→ Records for the task:

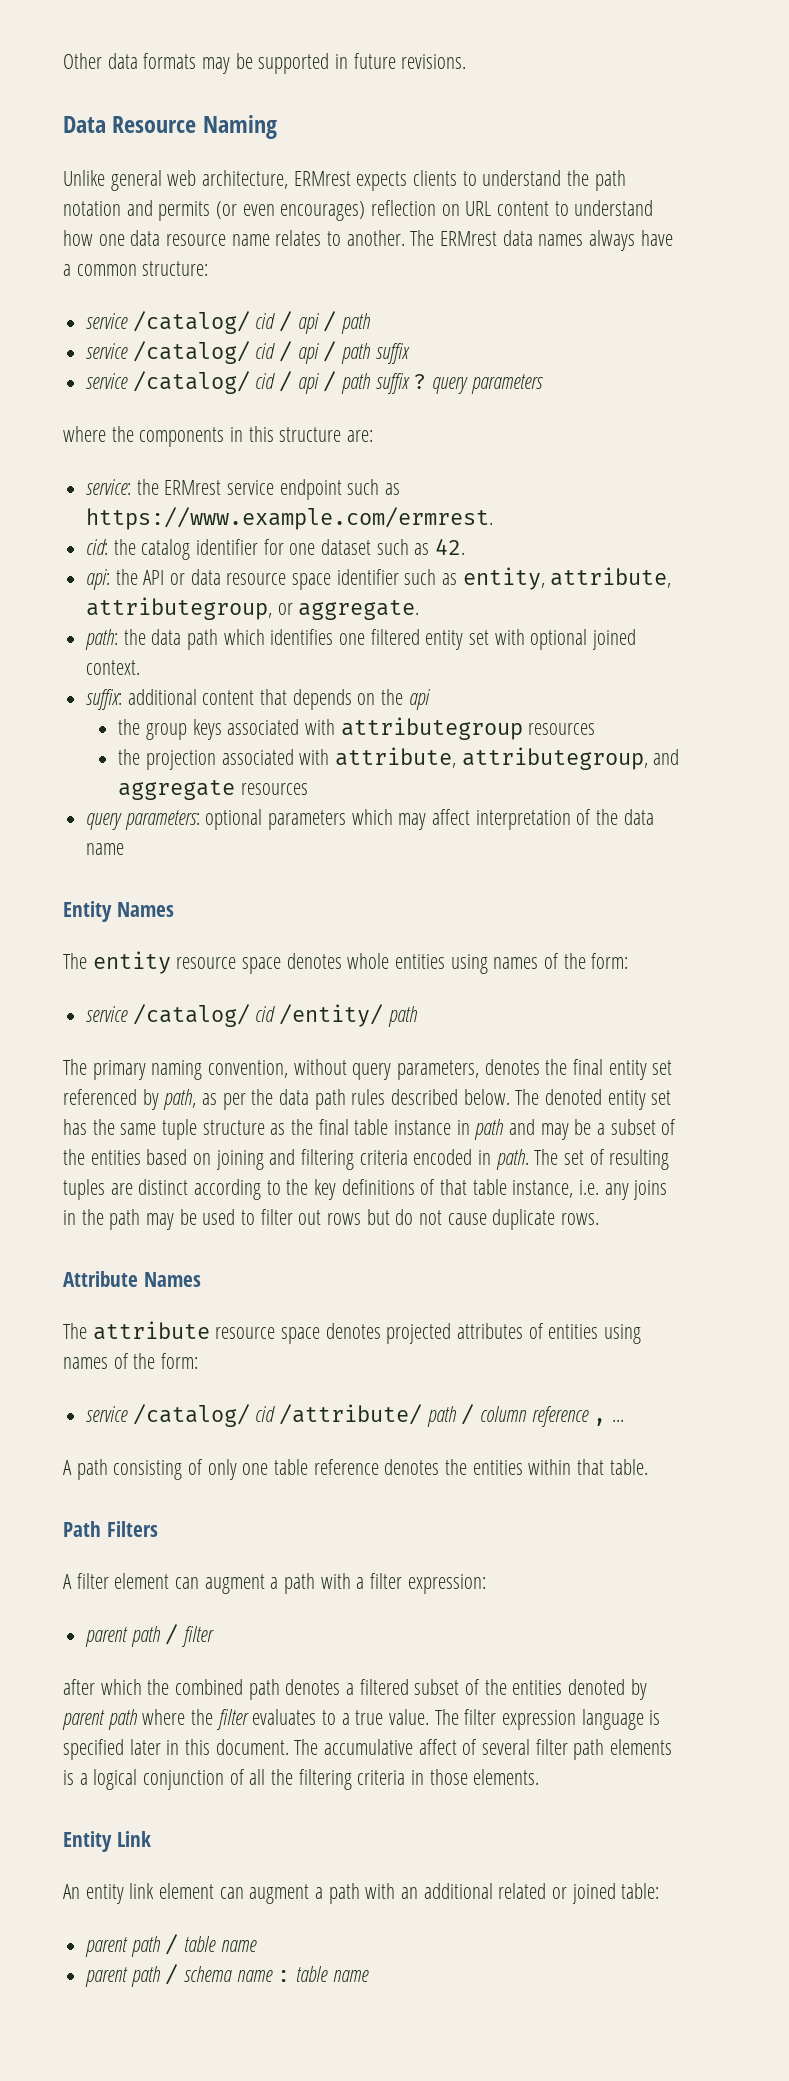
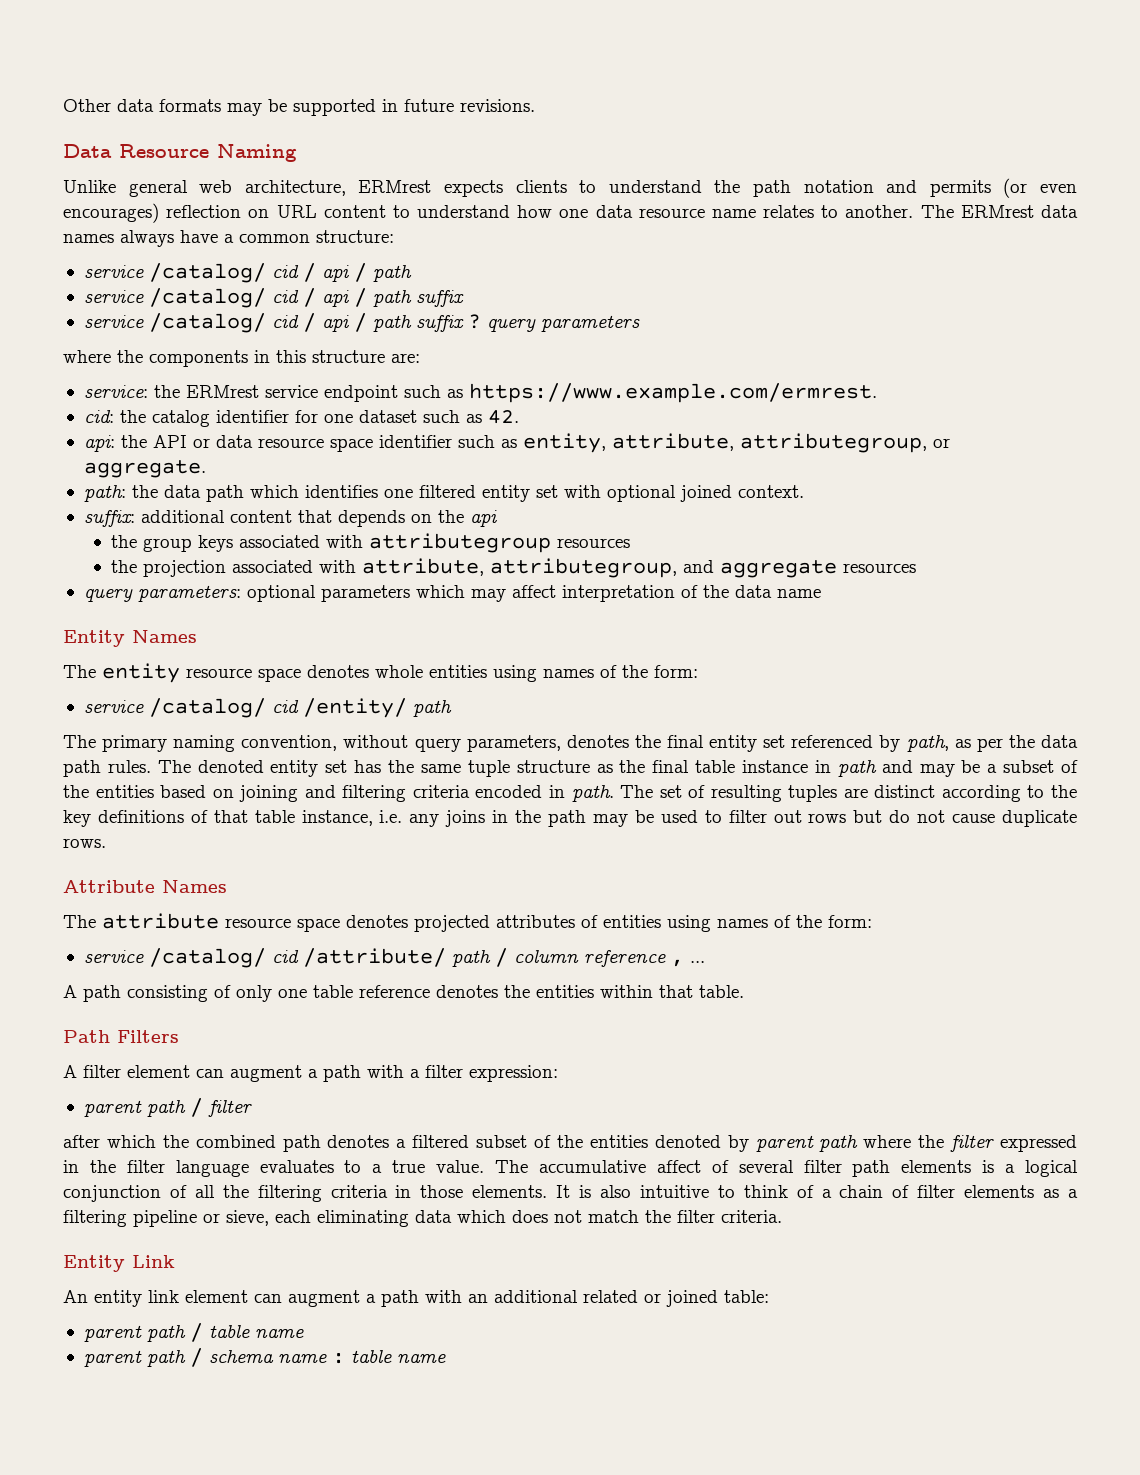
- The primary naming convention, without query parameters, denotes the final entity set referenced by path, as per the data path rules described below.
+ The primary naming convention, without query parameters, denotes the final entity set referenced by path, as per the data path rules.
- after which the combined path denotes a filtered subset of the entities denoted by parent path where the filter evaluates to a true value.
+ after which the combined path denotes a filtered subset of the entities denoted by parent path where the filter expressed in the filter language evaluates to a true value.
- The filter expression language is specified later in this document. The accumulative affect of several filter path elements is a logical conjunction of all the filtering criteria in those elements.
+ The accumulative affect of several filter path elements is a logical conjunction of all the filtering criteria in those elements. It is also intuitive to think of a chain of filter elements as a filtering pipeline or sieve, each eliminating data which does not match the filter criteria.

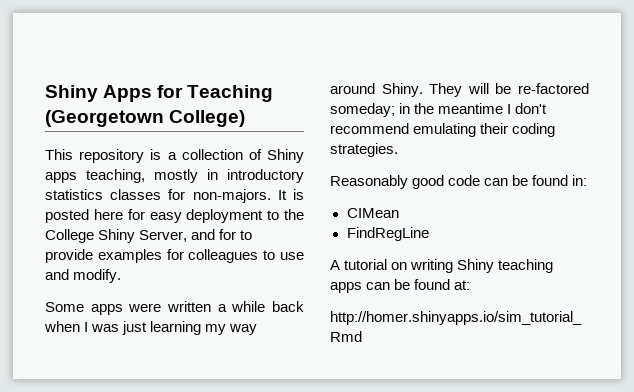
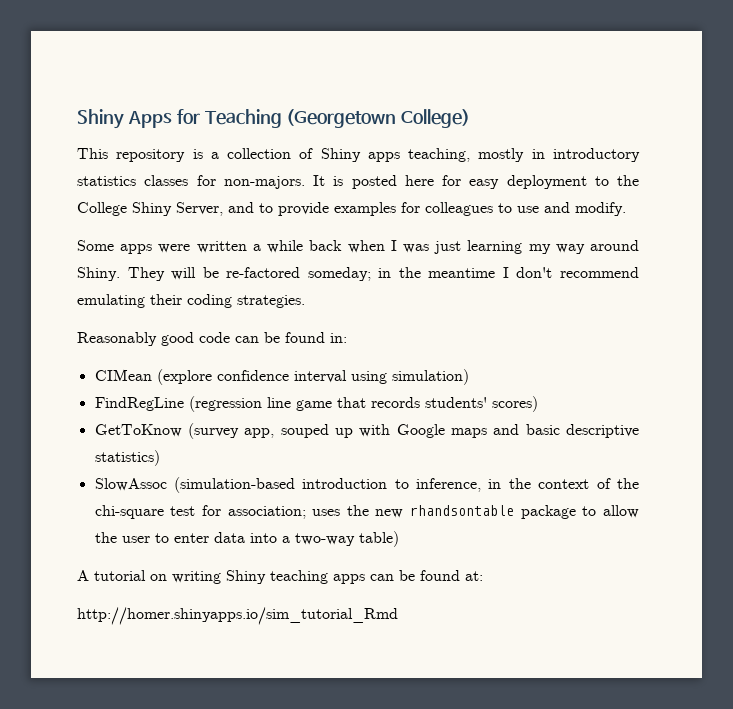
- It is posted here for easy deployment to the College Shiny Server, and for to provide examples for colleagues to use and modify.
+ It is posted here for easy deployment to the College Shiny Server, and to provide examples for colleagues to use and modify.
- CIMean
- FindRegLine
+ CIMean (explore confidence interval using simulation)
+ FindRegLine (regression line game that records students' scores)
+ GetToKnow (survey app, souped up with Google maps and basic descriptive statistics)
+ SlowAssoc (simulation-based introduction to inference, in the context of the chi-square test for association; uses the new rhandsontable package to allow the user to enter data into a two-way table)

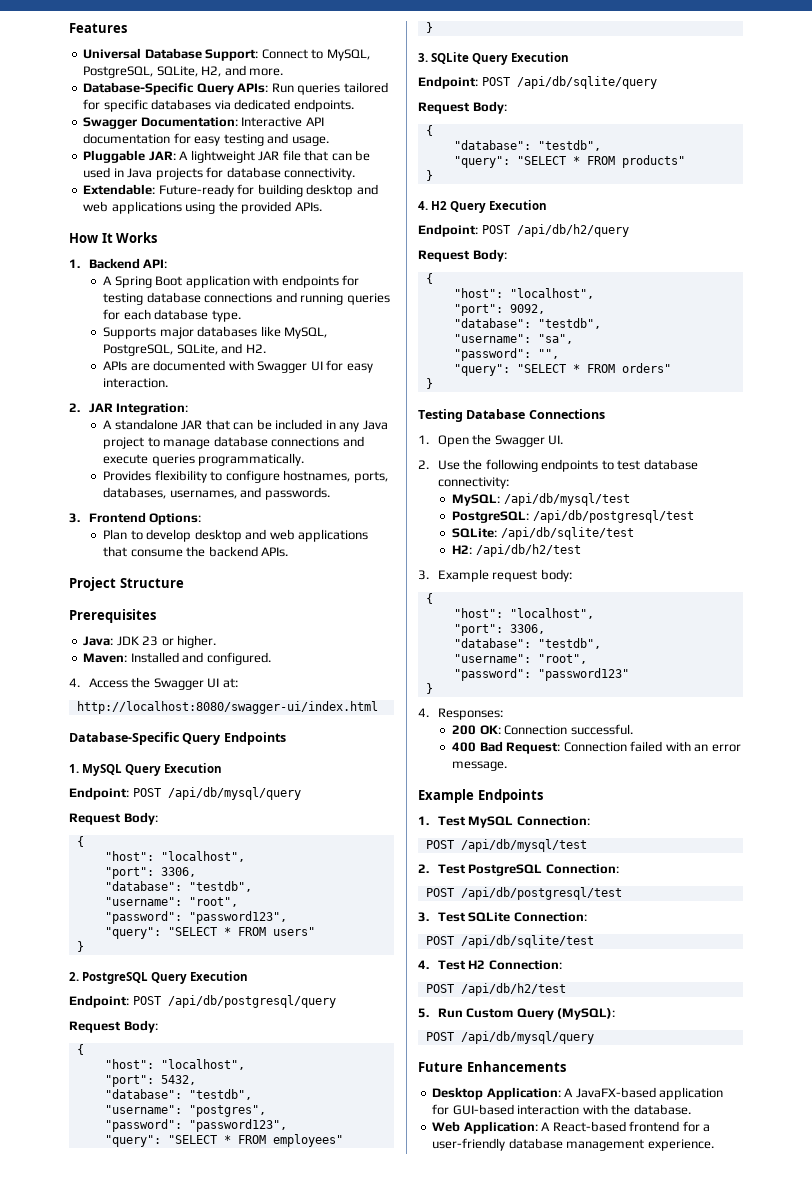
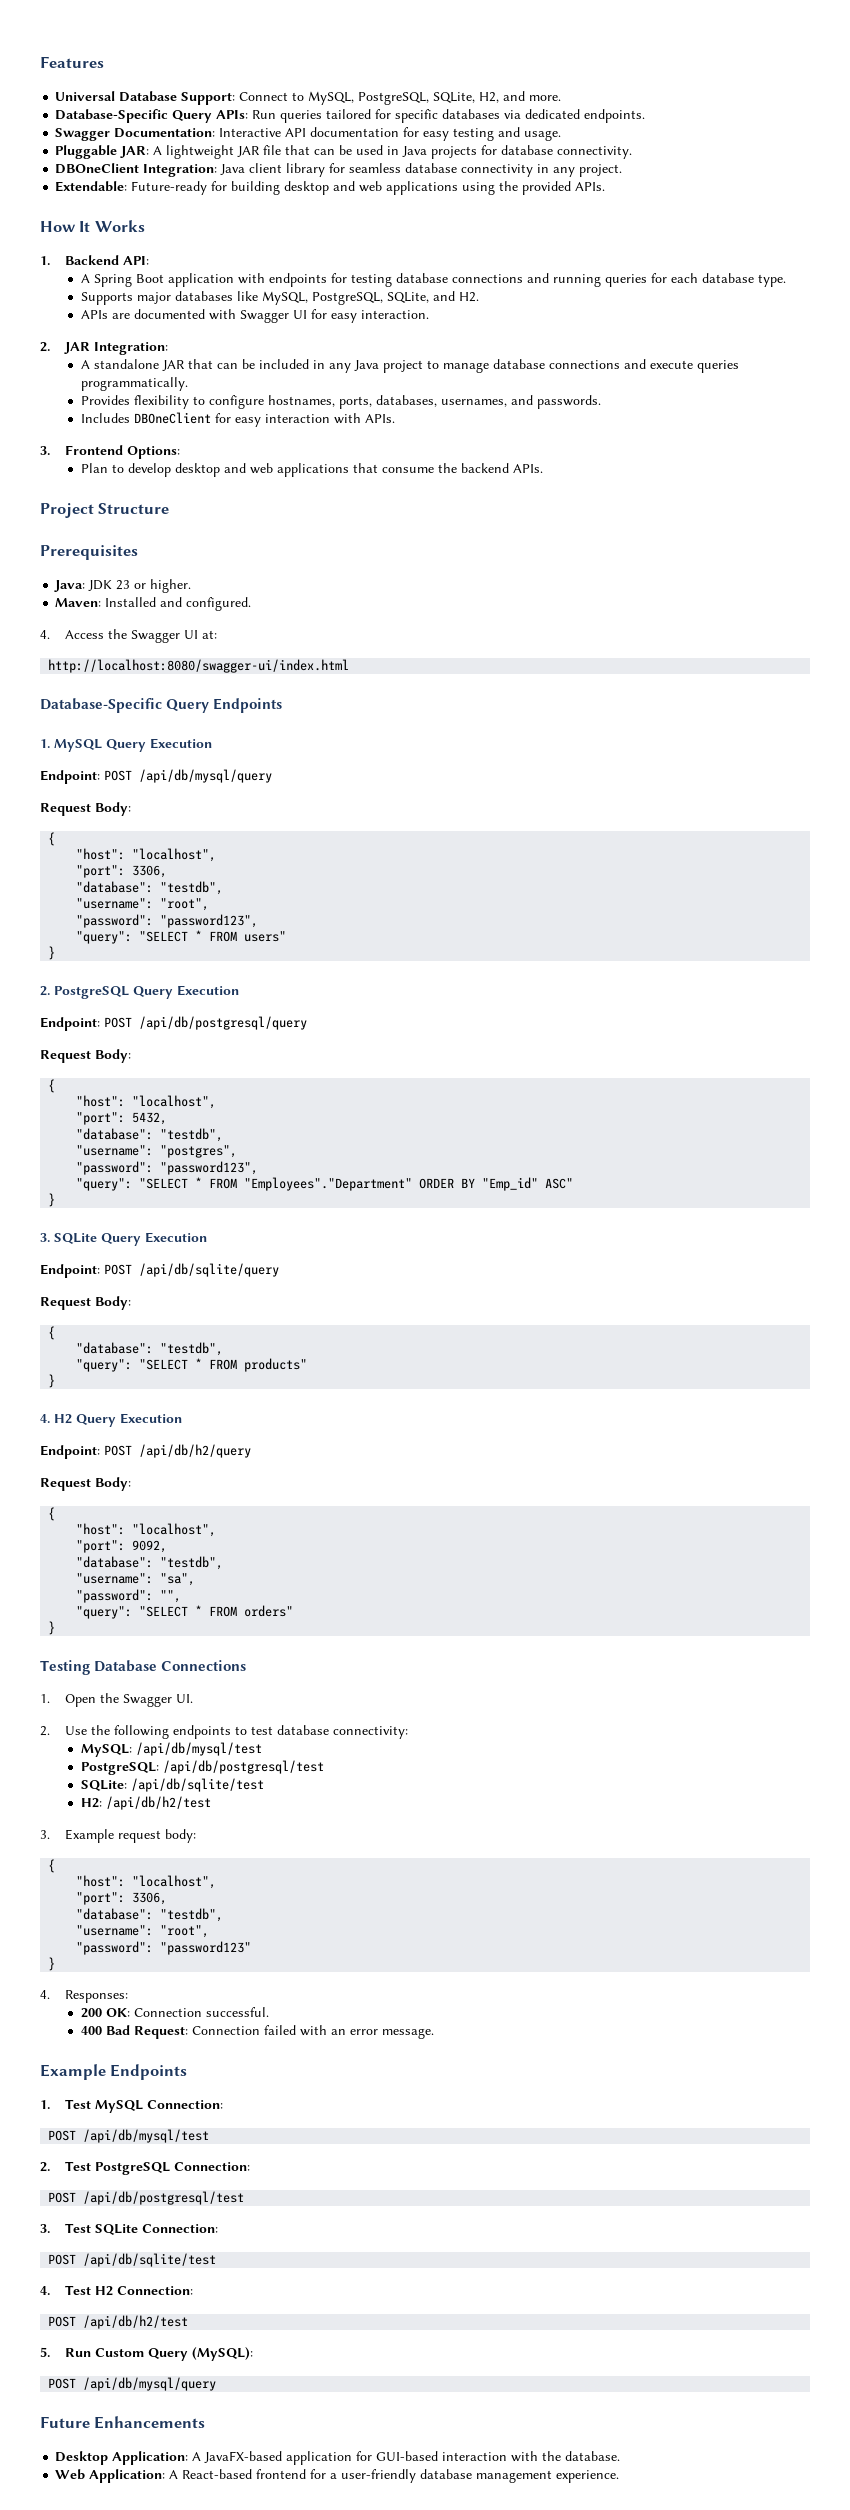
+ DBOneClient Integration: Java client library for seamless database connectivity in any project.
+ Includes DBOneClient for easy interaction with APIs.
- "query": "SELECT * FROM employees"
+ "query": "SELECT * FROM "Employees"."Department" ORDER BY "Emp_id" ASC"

→ Action item: Report how many lines in the listing above have the string "FROM" in them; write the number only.

→ Expected answer: 2